* EXERCISE DIRECTIONS *
Transcribe all the lines below exactly. Omit the pictures.

--- RECORD EXTRACTS Enclosed Below ---

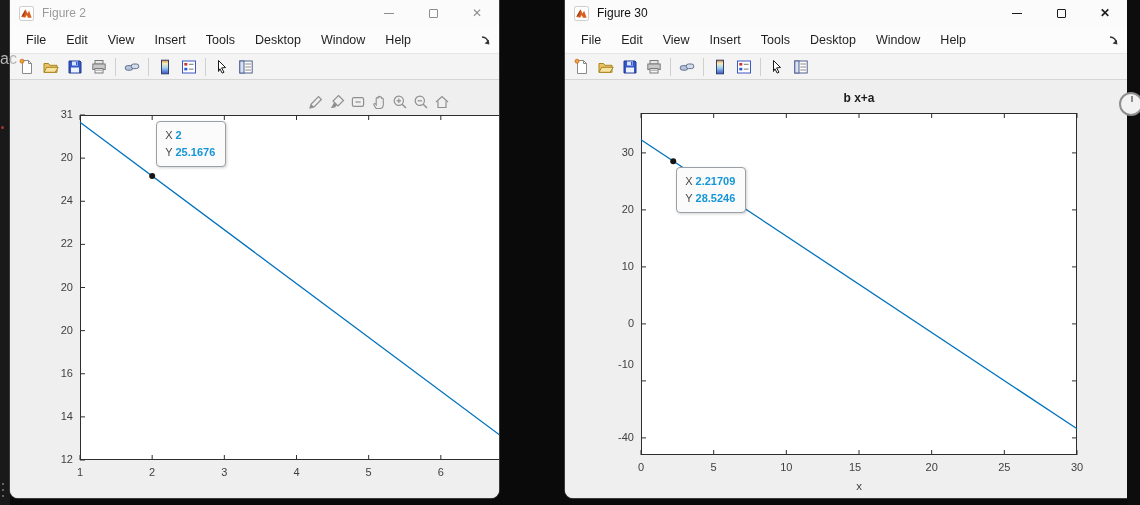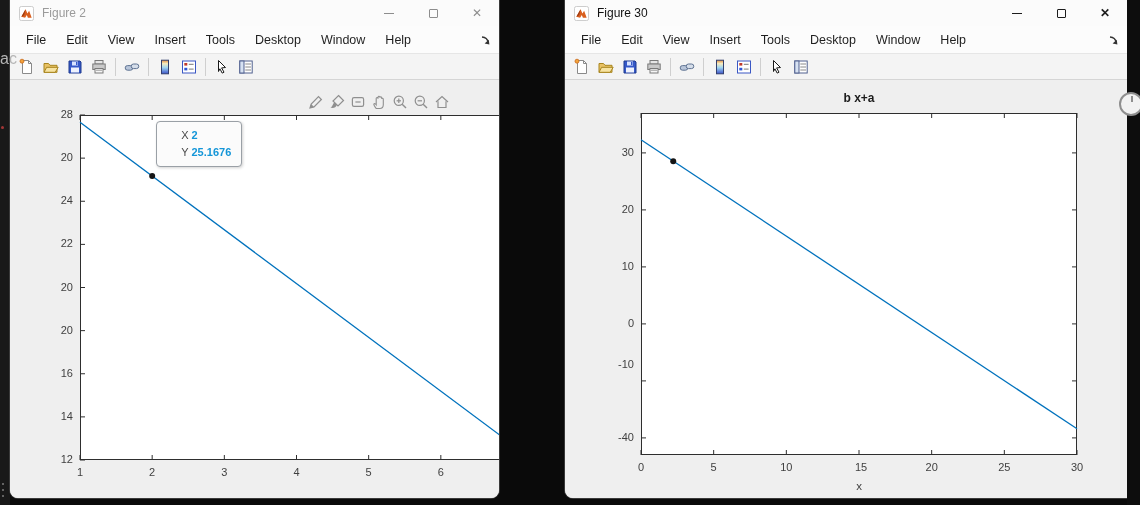--- a/index.html
+++ b/index.html
@@ -35,21 +35,21 @@
 
   .canvas { position:relative; flex:1 1 auto; background:#efefef; }
   .axes-box { position:absolute; background:#ffffff; border:1px solid #2e2e2e; }
   .plot-svg { position:absolute; left:0; top:0; }
   .tick-x { position:absolute; font-size:11px; color:#3f3f3f; transform:translateX(-50%); }
   .tick-y { position:absolute; font-size:11px; color:#3f3f3f; width:36px; text-align:right; }
   .plot-title { position:absolute; font-size:12px; font-weight:bold; color:#1b1b1b; transform:translateX(-50%); white-space:nowrap; }
   .x-label { position:absolute; font-size:11.5px; color:#3f3f3f; transform:translateX(-50%); }
 
   .datatip { position:absolute; background:#fbfbfb; border:1px solid #9aa0a6; border-radius:4px;
-             padding:5px 10px 5px 24px; font-size:11px; line-height:1.55; box-shadow:1px 1px 3px rgba(0,0,0,.18); z-index:5; }
+             padding:5px 10px 5px 8px; font-size:11px; line-height:1.55; box-shadow:1px 1px 3px rgba(0,0,0,.18); z-index:5; }
   .dt-k { color:#4a4a4a; }
   .dt-v { color:#1496d8; font-weight:bold; margin-left:3px; }
 
   .axes-toolbar { position:absolute; display:flex; gap:2px; align-items:center; z-index:4; }
   .ax-btn { width:19px; height:19px; display:flex; align-items:center; justify-content:center; }
 
   .edge-strip-left { position:absolute; left:0; top:0; width:10px; height:505px; background:#191919; }
   .edge-strip-right { position:absolute; left:1127px; top:0; width:13px; height:505px; background:#0d0d0d; }
   .edge-text { position:absolute; left:0; top:50px; color:#b5b5b5; font-size:16px; z-index:2; }
   .edge-dot-red { position:absolute; left:1px; top:126px; width:3px; height:3px; border-radius:50%; background:#a33636; z-index:2; }
@@ -242,21 +242,21 @@
       <div class="tick-x" style="left: 430.833px; top: 386px;">6</div>
       <div class="tick-x" style="left: 503px; top: 386px;">7</div>
       <div class="tick-y" style="left: 27px; top: 373px;">12</div>
       <div class="tick-y" style="left: 27px; top: 329.875px;">14</div>
       <div class="tick-y" style="left: 27px; top: 286.75px;">16</div>
       <div class="tick-y" style="left: 27px; top: 243.625px;">20</div>
       <div class="tick-y" style="left: 27px; top: 200.5px;">20</div>
       <div class="tick-y" style="left: 27px; top: 157.375px;">22</div>
       <div class="tick-y" style="left: 27px; top: 114.25px;">24</div>
       <div class="tick-y" style="left: 27px; top: 71.125px;">20</div>
-      <div class="tick-y" style="left: 27px; top: 28px;">28</div>
+      <div class="tick-y" style="left: 27px; top: 28px;">31</div>
       <svg class="plot-svg" width="551" height="416">
         <line x1="70" y1="380" x2="70" y2="375" stroke="#2e2e2e" stroke-width="1"></line>
         <line x1="70" y1="35" x2="70" y2="40" stroke="#2e2e2e" stroke-width="1"></line>
         <line x1="142.16666666666666" y1="380" x2="142.16666666666666" y2="375" stroke="#2e2e2e" stroke-width="1"></line>
         <line x1="142.16666666666666" y1="35" x2="142.16666666666666" y2="40" stroke="#2e2e2e" stroke-width="1"></line>
         <line x1="214.33333333333331" y1="380" x2="214.33333333333331" y2="375" stroke="#2e2e2e" stroke-width="1"></line>
         <line x1="214.33333333333331" y1="35" x2="214.33333333333331" y2="40" stroke="#2e2e2e" stroke-width="1"></line>
         <line x1="286.5" y1="380" x2="286.5" y2="375" stroke="#2e2e2e" stroke-width="1"></line>
         <line x1="286.5" y1="35" x2="286.5" y2="40" stroke="#2e2e2e" stroke-width="1"></line>
         <line x1="358.66666666666663" y1="380" x2="358.66666666666663" y2="375" stroke="#2e2e2e" stroke-width="1"></line>
@@ -398,24 +398,28 @@
           <line x1="8.3" y1="6" x2="14" y2="6" stroke="#8a8a8a"></line>
           <line x1="8.3" y1="9" x2="14" y2="9" stroke="#8a8a8a"></line>
           <line x1="8.3" y1="12" x2="14" y2="12" stroke="#8a8a8a"></line>
         </svg>
       </span>
     </div>
   <div class="canvas">
       <div class="axes-box" style="left: 76px; top: 33px; width: 436px; height: 342px;"></div>
     <div class="plot-title" style="left: 294px; top: 11px;">b x+a</div>
     <div class="x-label" style="left: 294px; top: 400px;">x</div>
+    <div class="datatip" style="left: 111.222px; top: 87.3098px;">
+      <div><span class="dt-k">X</span><span class="dt-v">2.21709</span></div>
+      <div><span class="dt-k">Y</span><span class="dt-v">28.5246</span></div>
+    </div>
   <div class="tick-x" style="left: 76px; top: 381px;">0</div>
       <div class="tick-x" style="left: 148.667px; top: 381px;">5</div>
       <div class="tick-x" style="left: 221.333px; top: 381px;">10</div>
-      <div class="tick-x" style="left: 296px; top: 381px;">15</div>
+      <div class="tick-x" style="left: 290px; top: 381px;">15</div>
       <div class="tick-x" style="left: 366.667px; top: 381px;">20</div>
       <div class="tick-x" style="left: 439.333px; top: 381px;">25</div>
       <div class="tick-x" style="left: 512px; top: 381px;">30</div>
       <div class="tick-y" style="left: 33px; top: 350.9px;">-40</div>
       <div class="tick-y" style="left: 33px; top: 278px;">-10</div>
       <div class="tick-y" style="left: 33px; top: 236.9px;">0</div>
       <div class="tick-y" style="left: 33px; top: 179.9px;">10</div>
       <div class="tick-y" style="left: 33px; top: 122.9px;">20</div>
       <div class="tick-y" style="left: 33px; top: 65.9px;">30</div>
       <svg class="plot-svg" width="562" height="416">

--- End of Enclosed RECORD EXTRACTS ---

* EXPECTED ANSWER *
--- a/index.html
+++ b/index.html
@@ -35,21 +35,21 @@
 
   .canvas { position:relative; flex:1 1 auto; background:#efefef; }
   .axes-box { position:absolute; background:#ffffff; border:1px solid #2e2e2e; }
   .plot-svg { position:absolute; left:0; top:0; }
   .tick-x { position:absolute; font-size:11px; color:#3f3f3f; transform:translateX(-50%); }
   .tick-y { position:absolute; font-size:11px; color:#3f3f3f; width:36px; text-align:right; }
   .plot-title { position:absolute; font-size:12px; font-weight:bold; color:#1b1b1b; transform:translateX(-50%); white-space:nowrap; }
   .x-label { position:absolute; font-size:11.5px; color:#3f3f3f; transform:translateX(-50%); }
 
   .datatip { position:absolute; background:#fbfbfb; border:1px solid #9aa0a6; border-radius:4px;
-             padding:5px 10px 5px 24px; font-size:11px; line-height:1.55; box-shadow:1px 1px 3px rgba(0,0,0,.18); z-index:5; }
+             padding:5px 10px 5px 8px; font-size:11px; line-height:1.55; box-shadow:1px 1px 3px rgba(0,0,0,.18); z-index:5; }
   .dt-k { color:#4a4a4a; }
   .dt-v { color:#1496d8; font-weight:bold; margin-left:3px; }
 
   .axes-toolbar { position:absolute; display:flex; gap:2px; align-items:center; z-index:4; }
   .ax-btn { width:19px; height:19px; display:flex; align-items:center; justify-content:center; }
 
   .edge-strip-left { position:absolute; left:0; top:0; width:10px; height:505px; background:#191919; }
   .edge-strip-right { position:absolute; left:1127px; top:0; width:13px; height:505px; background:#0d0d0d; }
   .edge-text { position:absolute; left:0; top:50px; color:#b5b5b5; font-size:16px; z-index:2; }
   .edge-dot-red { position:absolute; left:1px; top:126px; width:3px; height:3px; border-radius:50%; background:#a33636; z-index:2; }
@@ -242,21 +242,21 @@
       <div class="tick-x" style="left: 430.833px; top: 386px;">6</div>
       <div class="tick-x" style="left: 503px; top: 386px;">7</div>
       <div class="tick-y" style="left: 27px; top: 373px;">12</div>
       <div class="tick-y" style="left: 27px; top: 329.875px;">14</div>
       <div class="tick-y" style="left: 27px; top: 286.75px;">16</div>
       <div class="tick-y" style="left: 27px; top: 243.625px;">20</div>
       <div class="tick-y" style="left: 27px; top: 200.5px;">20</div>
       <div class="tick-y" style="left: 27px; top: 157.375px;">22</div>
       <div class="tick-y" style="left: 27px; top: 114.25px;">24</div>
       <div class="tick-y" style="left: 27px; top: 71.125px;">20</div>
-      <div class="tick-y" style="left: 27px; top: 28px;">28</div>
+      <div class="tick-y" style="left: 27px; top: 28px;">31</div>
       <svg class="plot-svg" width="551" height="416">
         <line x1="70" y1="380" x2="70" y2="375" stroke="#2e2e2e" stroke-width="1"></line>
         <line x1="70" y1="35" x2="70" y2="40" stroke="#2e2e2e" stroke-width="1"></line>
         <line x1="142.16666666666666" y1="380" x2="142.16666666666666" y2="375" stroke="#2e2e2e" stroke-width="1"></line>
         <line x1="142.16666666666666" y1="35" x2="142.16666666666666" y2="40" stroke="#2e2e2e" stroke-width="1"></line>
         <line x1="214.33333333333331" y1="380" x2="214.33333333333331" y2="375" stroke="#2e2e2e" stroke-width="1"></line>
         <line x1="214.33333333333331" y1="35" x2="214.33333333333331" y2="40" stroke="#2e2e2e" stroke-width="1"></line>
         <line x1="286.5" y1="380" x2="286.5" y2="375" stroke="#2e2e2e" stroke-width="1"></line>
         <line x1="286.5" y1="35" x2="286.5" y2="40" stroke="#2e2e2e" stroke-width="1"></line>
         <line x1="358.66666666666663" y1="380" x2="358.66666666666663" y2="375" stroke="#2e2e2e" stroke-width="1"></line>
@@ -398,24 +398,28 @@
           <line x1="8.3" y1="6" x2="14" y2="6" stroke="#8a8a8a"></line>
           <line x1="8.3" y1="9" x2="14" y2="9" stroke="#8a8a8a"></line>
           <line x1="8.3" y1="12" x2="14" y2="12" stroke="#8a8a8a"></line>
         </svg>
       </span>
     </div>
   <div class="canvas">
       <div class="axes-box" style="left: 76px; top: 33px; width: 436px; height: 342px;"></div>
     <div class="plot-title" style="left: 294px; top: 11px;">b x+a</div>
     <div class="x-label" style="left: 294px; top: 400px;">x</div>
+    <div class="datatip" style="left: 111.222px; top: 87.3098px;">
+      <div><span class="dt-k">X</span><span class="dt-v">2.21709</span></div>
+      <div><span class="dt-k">Y</span><span class="dt-v">28.5246</span></div>
+    </div>
   <div class="tick-x" style="left: 76px; top: 381px;">0</div>
       <div class="tick-x" style="left: 148.667px; top: 381px;">5</div>
       <div class="tick-x" style="left: 221.333px; top: 381px;">10</div>
-      <div class="tick-x" style="left: 296px; top: 381px;">15</div>
+      <div class="tick-x" style="left: 290px; top: 381px;">15</div>
       <div class="tick-x" style="left: 366.667px; top: 381px;">20</div>
       <div class="tick-x" style="left: 439.333px; top: 381px;">25</div>
       <div class="tick-x" style="left: 512px; top: 381px;">30</div>
       <div class="tick-y" style="left: 33px; top: 350.9px;">-40</div>
       <div class="tick-y" style="left: 33px; top: 278px;">-10</div>
       <div class="tick-y" style="left: 33px; top: 236.9px;">0</div>
       <div class="tick-y" style="left: 33px; top: 179.9px;">10</div>
       <div class="tick-y" style="left: 33px; top: 122.9px;">20</div>
       <div class="tick-y" style="left: 33px; top: 65.9px;">30</div>
       <svg class="plot-svg" width="562" height="416">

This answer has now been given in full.